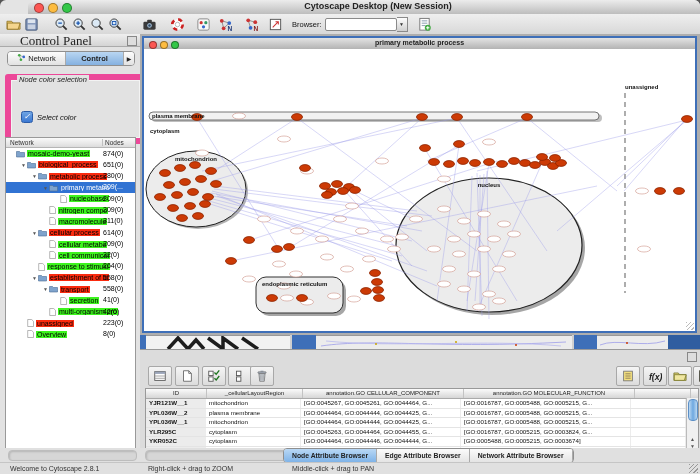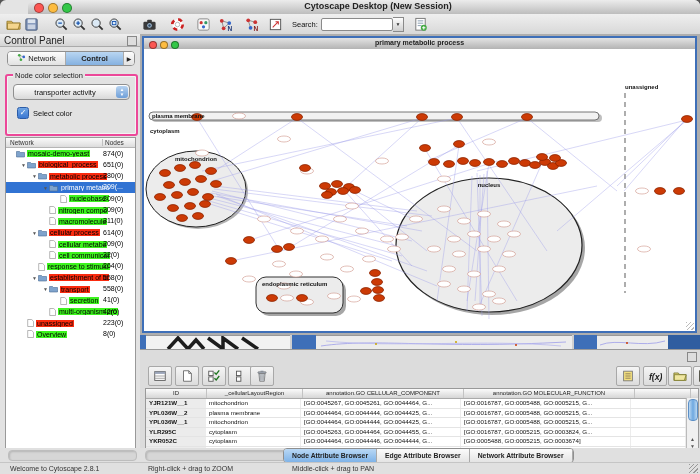--- a/index.html
+++ b/index.html
@@ -12,27 +12,27 @@
   .mac-title{position:absolute;left:0;top:1px;width:100%;text-align:center;font-size:9px;font-weight:bold;color:#222;}
   
   .toolbar{position:absolute;left:0;top:14px;width:700px;height:20px;background:linear-gradient(#efefef,#d8d8d8);border-bottom:1px solid #9a9a9a;display:flex;align-items:center;}
   .tbtn{width:18px;height:17px;display:flex;align-items:center;justify-content:center;}
   .tbtn svg{width:15px;height:15px;}
   .search-label{font-size:7.5px;color:#111;margin-left:8px;margin-right:3px;}
   .search-input{width:66px;height:11px;background:#fff;border:1px solid #8a8a8a;border-radius:2px;font-size:7px;padding:0 2px;}
   .combo-btn{width:10px;height:13px;background:linear-gradient(#fdfdfd,#cfcfcf);border:1px solid #8a8a8a;border-left:none;font-size:5px;color:#333;display:flex;align-items:center;justify-content:center;}
   
   .cpanel{position:absolute;left:0;top:34px;width:140px;height:421px;background:#e2e2e2;border-right:1px solid #9a9a9a;}
-  .panel-head{position:absolute;left:0;top:0;width:100%;height:13px;background:linear-gradient(#efefef,#d4d4d4);border-bottom:1px solid #aaa;font-size:10px;color:#222;padding-left:4px;line-height:13px;box-sizing:border-box;}
+  .panel-head{position:absolute;left:0;top:0;width:100%;height:13px;background:linear-gradient(#efefef,#d4d4d4);border-bottom:1px solid #aaa;font-size:13px;color:#222;padding-left:20px;line-height:13px;box-sizing:border-box;font-family:Liberation Serif, serif;}
   .float-ico{position:absolute;right:3px;top:2px;width:8px;height:8px;border:1px solid #888;background:#ddd;}
   .cp-tabs{position:absolute;left:7px;top:17px;width:126px;height:13px;display:flex;border:1px solid #8f8f8f;border-radius:4px;background:#fff;overflow:hidden;}
   .cp-tab{flex:1;font-size:7.5px;display:flex;align-items:center;justify-content:center;gap:2px;color:#222;border-right:1px solid #aaa;background:linear-gradient(#fdfdfd,#e2e2e2);}
   .cp-tab.sel{background:linear-gradient(#b9d6f2,#85b1e0);font-weight:bold;}
   .cp-tab-arrow{width:10px;font-size:6px;display:flex;align-items:center;justify-content:center;background:linear-gradient(#fdfdfd,#e2e2e2);color:#222;}
-  .groupbox{position:absolute;left:5px;top:40px;width:129px;height:58px;border:2px solid #ec4899;border-radius:3px;box-shadow:inset 0 0 0 1px #f3f3f3;}
+  .groupbox{position:absolute;left:5px;top:40px;width:129px;height:58px;border:6px solid #ec4899;border-radius:3px;box-shadow:inset 0 0 0 1px #f3f3f3;font-style:italic;}
   .group-title{position:absolute;left:6px;top:-5px;background:#e2e2e2;font-size:7.5px;color:#222;padding:0 2px;}
   .dropdown{position:absolute;left:6px;top:8px;width:115px;height:14px;border:1px solid #8f8f8f;border-radius:4px;background:linear-gradient(#ffffff,#d9d9d9);display:flex;align-items:center;}
   .dropdown .val{flex:1;text-align:center;font-size:7.5px;color:#111;}
   .dd-arrows{width:12px;height:12px;margin-right:1px;border-radius:3px;background:linear-gradient(#b6d2f0,#6f9fd8);color:#fff;font-size:4.5px;line-height:5px;display:flex;flex-direction:column;align-items:center;justify-content:center;}
   .checkrow{position:absolute;left:10px;top:31px;display:flex;align-items:center;gap:4px;}
   .checkbox{width:10px;height:10px;border-radius:2.5px;background:linear-gradient(#6fa5e4,#3b78d2);border:1px solid #2b5ca8;color:#fff;font-size:8px;line-height:9px;text-align:center;}
   .checklabel{font-size:7.5px;color:#111;}
   .treebox{position:absolute;left:5px;top:103px;width:129px;height:316px;background:#fff;border:1px solid #999;overflow:hidden;}
   .tree-head{height:9px;background:linear-gradient(#fafafa,#dcdcdc);border-bottom:1px solid #b5b5b5;font-size:6.5px;color:#333;position:relative;}
   .tree-head .c1{position:absolute;left:4px;top:1px;}
@@ -184,21 +184,21 @@
             <text x="10" y="15" font-size="7" font-weight="bold" fill="#8a2222">N</text>
           </svg>
         </span>
         <span class="tbtn" style="margin-left: 6px;">
           <svg viewBox="0 0 16 16">
             <rect x="2.5" y="2.5" width="11" height="11" fill="#fff" stroke="#555"></rect>
             <path d="M5 11 L11 5 M8 5 h3 v3" stroke="#cc3333" stroke-width="1.1" fill="none"></path>
           </svg>
         </span>
       </span>
-    <span class="search-label">Search:</span>
+    <span class="search-label">Browser:</span>
     <input class="search-input" value="" style="">
     <span class="combo-btn">▼</span>
     <span id="tb-after" class="tbtn" style="margin-left:8px;">
         <svg viewBox="0 0 16 16">
           <rect x="3" y="1.5" width="10" height="12.5" fill="#fff" stroke="#777"></rect>
           <rect x="5" y="3.5" width="6" height="1.2" fill="#99aabb"></rect>
           <rect x="5" y="6" width="6" height="1.2" fill="#99aabb"></rect>
           <rect x="5" y="8.5" width="4" height="1.2" fill="#99aabb"></rect>
           <circle cx="11.5" cy="11.5" r="3.2" fill="#44aa44"></circle>
           <path d="M11.5 9.8v3.4M9.8 11.5h3.4" stroke="#fff" stroke-width="1.1"></path>
@@ -220,27 +220,20 @@
             </svg></span>
           <span>Network</span>
         </div>
       <div class="cp-tab sel">
           <span>Control</span>
         </div>
       <div class="cp-tab-arrow">▶</div>
     </div>
     <div class="groupbox">
       <div class="group-title">Node color selection</div>
-      <div class="dropdown">
-        <span class="val">transporter activity</span>
-        <span class="dd-arrows">
-            <span>▲</span>
-            <span>▼</span>
-          </span>
-      </div>
       <div class="checkrow">
         <div class="checkbox">✓</div>
         <span class="checklabel">Select color</span>
       </div>
     </div>
     <div class="treebox">
       <div class="tree-head">
         <span class="c1">Network</span>
         <span class="c2">Nodes</span>
       </div>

++++

● **Prompt**: Return all lines above that mention the word "search".

● **Task response**:
   .search-label{font-size:7.5px;color:#111;margin-left:8px;margin-right:3px;}
   .search-input{width:66px;height:11px;background:#fff;border:1px solid #8a8a8a;border-radius:2px;font-size:7px;padding:0 2px;}
-    <span class="search-label">Search:</span>
+    <span class="search-label">Browser:</span>
     <input class="search-input" value="" style="">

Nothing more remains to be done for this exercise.